• [Problem to solve]:
In the entries below, find the line with "(691, 639) none" and print exactly every line from there up to and including the line with "(145, 751) none", with no other lines.

[Records drawn from a dataset]

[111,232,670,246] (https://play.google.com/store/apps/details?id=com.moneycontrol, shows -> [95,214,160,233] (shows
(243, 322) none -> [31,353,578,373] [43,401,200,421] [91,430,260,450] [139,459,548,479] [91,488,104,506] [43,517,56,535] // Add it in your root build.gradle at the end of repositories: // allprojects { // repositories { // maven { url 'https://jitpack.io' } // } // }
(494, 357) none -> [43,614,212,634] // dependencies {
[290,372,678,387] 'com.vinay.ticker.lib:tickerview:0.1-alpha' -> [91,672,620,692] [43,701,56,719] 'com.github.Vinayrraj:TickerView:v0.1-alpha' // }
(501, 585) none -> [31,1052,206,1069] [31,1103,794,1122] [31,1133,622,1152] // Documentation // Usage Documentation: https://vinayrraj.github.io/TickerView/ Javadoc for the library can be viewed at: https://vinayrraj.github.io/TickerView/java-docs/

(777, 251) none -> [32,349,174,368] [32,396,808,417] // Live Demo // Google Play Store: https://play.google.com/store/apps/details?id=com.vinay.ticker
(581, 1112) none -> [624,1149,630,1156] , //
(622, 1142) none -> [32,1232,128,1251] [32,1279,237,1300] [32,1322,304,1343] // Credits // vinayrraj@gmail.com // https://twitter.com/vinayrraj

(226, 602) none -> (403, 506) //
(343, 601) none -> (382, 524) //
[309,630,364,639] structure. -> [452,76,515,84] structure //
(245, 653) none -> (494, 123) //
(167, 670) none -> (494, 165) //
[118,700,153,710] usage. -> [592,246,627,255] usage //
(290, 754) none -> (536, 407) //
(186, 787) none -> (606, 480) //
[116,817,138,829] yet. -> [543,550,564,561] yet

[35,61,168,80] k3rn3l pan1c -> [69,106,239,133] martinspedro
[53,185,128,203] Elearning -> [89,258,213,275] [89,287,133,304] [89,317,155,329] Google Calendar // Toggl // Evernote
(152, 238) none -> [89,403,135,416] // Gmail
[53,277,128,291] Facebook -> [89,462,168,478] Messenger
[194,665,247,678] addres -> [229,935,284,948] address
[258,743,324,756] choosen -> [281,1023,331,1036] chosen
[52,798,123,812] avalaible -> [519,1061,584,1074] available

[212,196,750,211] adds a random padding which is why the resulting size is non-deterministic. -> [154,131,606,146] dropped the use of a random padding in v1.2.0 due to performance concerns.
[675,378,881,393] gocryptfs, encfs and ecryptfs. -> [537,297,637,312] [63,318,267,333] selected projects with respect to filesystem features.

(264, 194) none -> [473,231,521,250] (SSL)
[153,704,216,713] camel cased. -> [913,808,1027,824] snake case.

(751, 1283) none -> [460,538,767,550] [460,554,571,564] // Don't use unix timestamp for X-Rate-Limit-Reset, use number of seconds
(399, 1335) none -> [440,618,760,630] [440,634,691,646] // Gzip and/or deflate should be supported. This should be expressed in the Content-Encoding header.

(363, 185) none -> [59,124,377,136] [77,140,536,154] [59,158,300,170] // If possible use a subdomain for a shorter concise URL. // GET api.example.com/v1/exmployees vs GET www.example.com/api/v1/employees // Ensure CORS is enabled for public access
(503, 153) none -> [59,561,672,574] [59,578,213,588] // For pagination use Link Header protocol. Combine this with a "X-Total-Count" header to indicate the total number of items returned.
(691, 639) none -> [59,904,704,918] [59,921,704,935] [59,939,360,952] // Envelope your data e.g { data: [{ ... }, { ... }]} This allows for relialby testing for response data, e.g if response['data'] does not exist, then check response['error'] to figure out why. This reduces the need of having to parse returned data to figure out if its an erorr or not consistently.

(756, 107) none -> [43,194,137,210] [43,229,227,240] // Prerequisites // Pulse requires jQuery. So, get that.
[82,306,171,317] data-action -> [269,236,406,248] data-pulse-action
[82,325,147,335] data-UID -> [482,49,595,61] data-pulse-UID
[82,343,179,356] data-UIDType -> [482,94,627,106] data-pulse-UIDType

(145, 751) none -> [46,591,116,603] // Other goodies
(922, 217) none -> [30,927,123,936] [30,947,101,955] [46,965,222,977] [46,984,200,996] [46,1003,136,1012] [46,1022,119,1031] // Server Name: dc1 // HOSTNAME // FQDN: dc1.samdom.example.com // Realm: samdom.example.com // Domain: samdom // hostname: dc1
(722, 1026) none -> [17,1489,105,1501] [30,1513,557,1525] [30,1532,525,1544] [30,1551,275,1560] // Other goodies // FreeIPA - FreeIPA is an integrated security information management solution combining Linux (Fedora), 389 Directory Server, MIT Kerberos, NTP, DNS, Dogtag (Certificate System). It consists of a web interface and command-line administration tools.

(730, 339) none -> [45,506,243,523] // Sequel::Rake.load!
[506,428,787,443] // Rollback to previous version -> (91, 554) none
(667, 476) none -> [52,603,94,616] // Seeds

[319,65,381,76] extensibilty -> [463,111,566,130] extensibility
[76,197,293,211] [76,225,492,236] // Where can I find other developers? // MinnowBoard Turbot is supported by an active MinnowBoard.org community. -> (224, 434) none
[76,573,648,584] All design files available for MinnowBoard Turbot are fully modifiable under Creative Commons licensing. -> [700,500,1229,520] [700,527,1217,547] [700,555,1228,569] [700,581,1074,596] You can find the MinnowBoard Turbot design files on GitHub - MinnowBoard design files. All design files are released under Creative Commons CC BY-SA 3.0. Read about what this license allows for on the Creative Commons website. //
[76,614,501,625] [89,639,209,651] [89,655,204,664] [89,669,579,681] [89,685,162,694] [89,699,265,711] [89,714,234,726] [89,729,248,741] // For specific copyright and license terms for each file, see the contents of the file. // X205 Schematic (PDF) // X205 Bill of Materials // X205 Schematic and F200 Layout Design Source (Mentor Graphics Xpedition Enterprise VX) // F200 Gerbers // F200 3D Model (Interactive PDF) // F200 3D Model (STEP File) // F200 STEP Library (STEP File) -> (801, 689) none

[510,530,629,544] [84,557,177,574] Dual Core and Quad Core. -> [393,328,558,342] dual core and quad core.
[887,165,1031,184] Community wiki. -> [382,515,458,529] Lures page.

• [Written solution]:
(691, 639) none -> [59,904,704,918] [59,921,704,935] [59,939,360,952] // Envelope your data e.g { data: [{ ... }, { ... }]} This allows for relialby testing for response data, e.g if response['data'] does not exist, then check response['error'] to figure out why. This reduces the need of having to parse returned data to figure out if its an erorr or not consistently.

(756, 107) none -> [43,194,137,210] [43,229,227,240] // Prerequisites // Pulse requires jQuery. So, get that.
[82,306,171,317] data-action -> [269,236,406,248] data-pulse-action
[82,325,147,335] data-UID -> [482,49,595,61] data-pulse-UID
[82,343,179,356] data-UIDType -> [482,94,627,106] data-pulse-UIDType

(145, 751) none -> [46,591,116,603] // Other goodies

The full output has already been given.